Еще одна старая тетушка. Шиндлер сочувственно поцокал языком и сказал, что представителя уважаемого Чурды в любое время будут ждать на Липовой, где он сможет подобрать любой комплект продукции. Но таким людям, как Чурда, не стоило давать понять, что за свое освобождение он теперь в неоплатном долгу – пусть даже недавний счастливый узник может предложить ему лишь набор кухонной посуды. Когда Чурда сказал, что ему надо идти, Оскар опечалился:
– Я не могу отсюда вызвать свою машину, герр оберштурмбаннфюрер. Кроме того, мой лимит горючего ограничен.
Чурда спросил: уж не воображает ли герр Шиндлер, что СД доставит его домой?
Оскар пожал плечами. Он действительно живет в дальнем конце города, сказал он. Добираться пешком невыносимо долго…
Чурда засмеялся:
– Оскар, один из моих шоферов отвезет вас.
Когда лимузин с включенным двигателем уже ждал их у подножия лестницы, Шиндлер оглянулся на ряд слепых окон у себя над головой, за которыми таился другой мир – мир пыток и убогого существования в камерах для тех, у кого не было кастрюль и сковородок для обменной торговли. Рольф Чурда придержал его за локоть:
– Шутки в сторону, Оскар, дорогой мой друг. Вы будете сущим идиотом, если позволите себе по-настоящему увлечься какой-нибудь еврейской юбкой. У них нет будущего, Оскар. И заверяю вас, это не старомодные антисемитские высказывания! Это политика.

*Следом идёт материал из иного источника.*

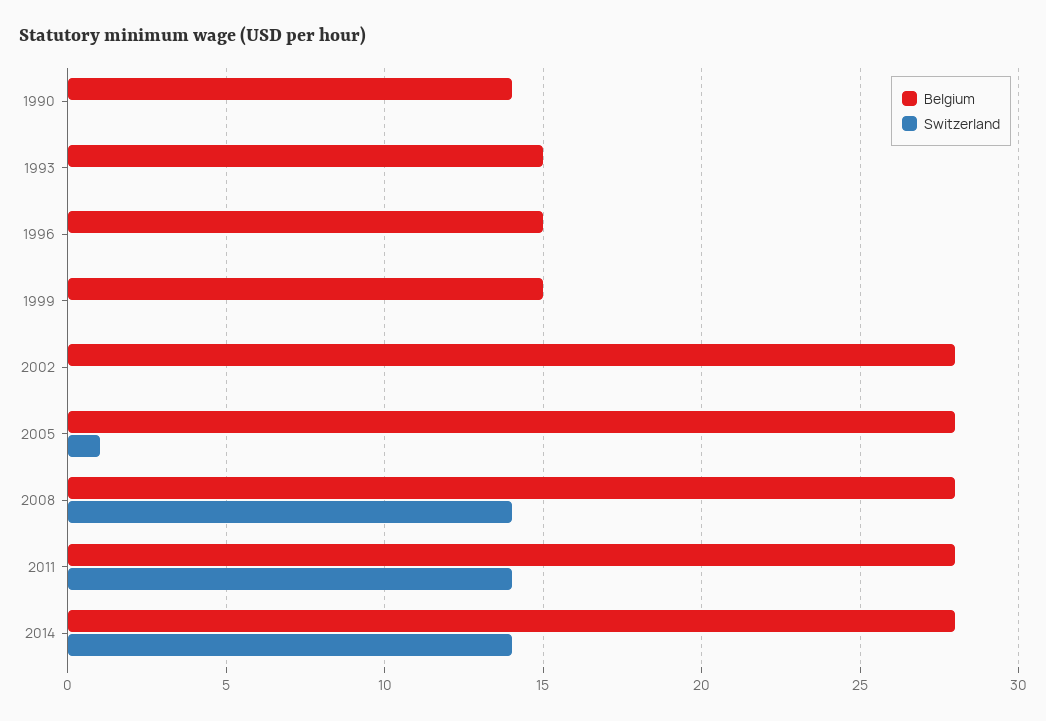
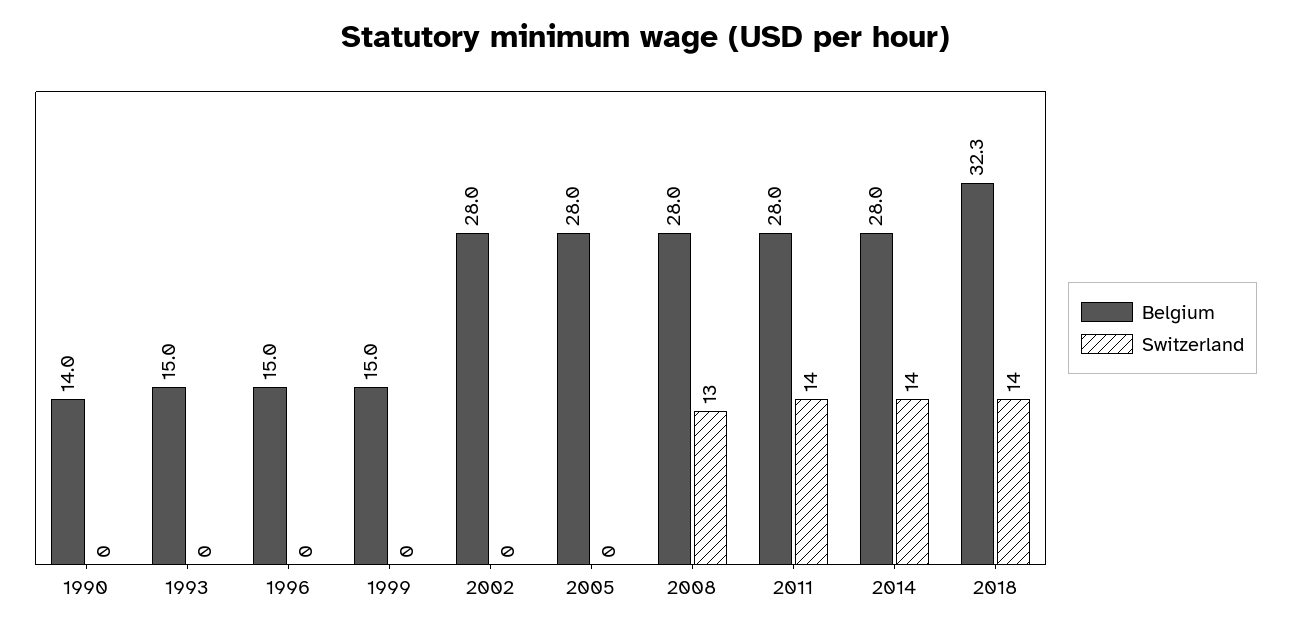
Switzerland, 2005: 1 -> 0
Switzerland, 2008: 14 -> 13
Belgium, 2018: none -> 32.3
Switzerland, 2018: none -> 14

Даже в это лето люди, обитавшие в пределах этих стен, продолжали лелеять мысль, что гетто – это их пусть и небольшое, но стабильное царство. В 1941 году в это легко было поверить. В пределах гетто существовало почтовое отделение, где на отправлениях ставили штамп гетто. Выходила даже своя газета, хотя в ней не публиковалось почти ничего, кроме указов и распоряжений из Вавельского замка и с Поморской. На Львовской улице разрешили открыть ресторан, и там появилось заведение Ферстера, где братья Рознеры, избежав опасностей, подстерегавших их в сельской местности, и переменчивых симпатий крестьян, играли на скрипке и аккордеоне. На какое-то время восстановилась учеба в нормальных школьных классах, казалось, что оркестр будет регулярно собираться и репетировать, что на всех улицах будет кипеть еврейская жизнь и что ремесленники, художники и ученые будут общаться между собой…
Эсэсовские бюрократы с Поморской еще не дали евреям понять, что их представление о такого рода гетто – просто издевательство, оскорбление в адрес продуманного хода истории.
Так что когда унтерштурмфюрер на Поморской лупил рукояткой хлыста председателя юденрата Артура Розенцвейга, он как раз пытался вышибить из него бредовые видения гетто как места постоянного пребывания его соплеменников. Гетто всего лишь вокзал, запасная ветка, обнесенная стеной автобусная станция. И любая точка зрения, которая противоречит этой, в 1942 году не имеет права на существование и должна быть уничтожена.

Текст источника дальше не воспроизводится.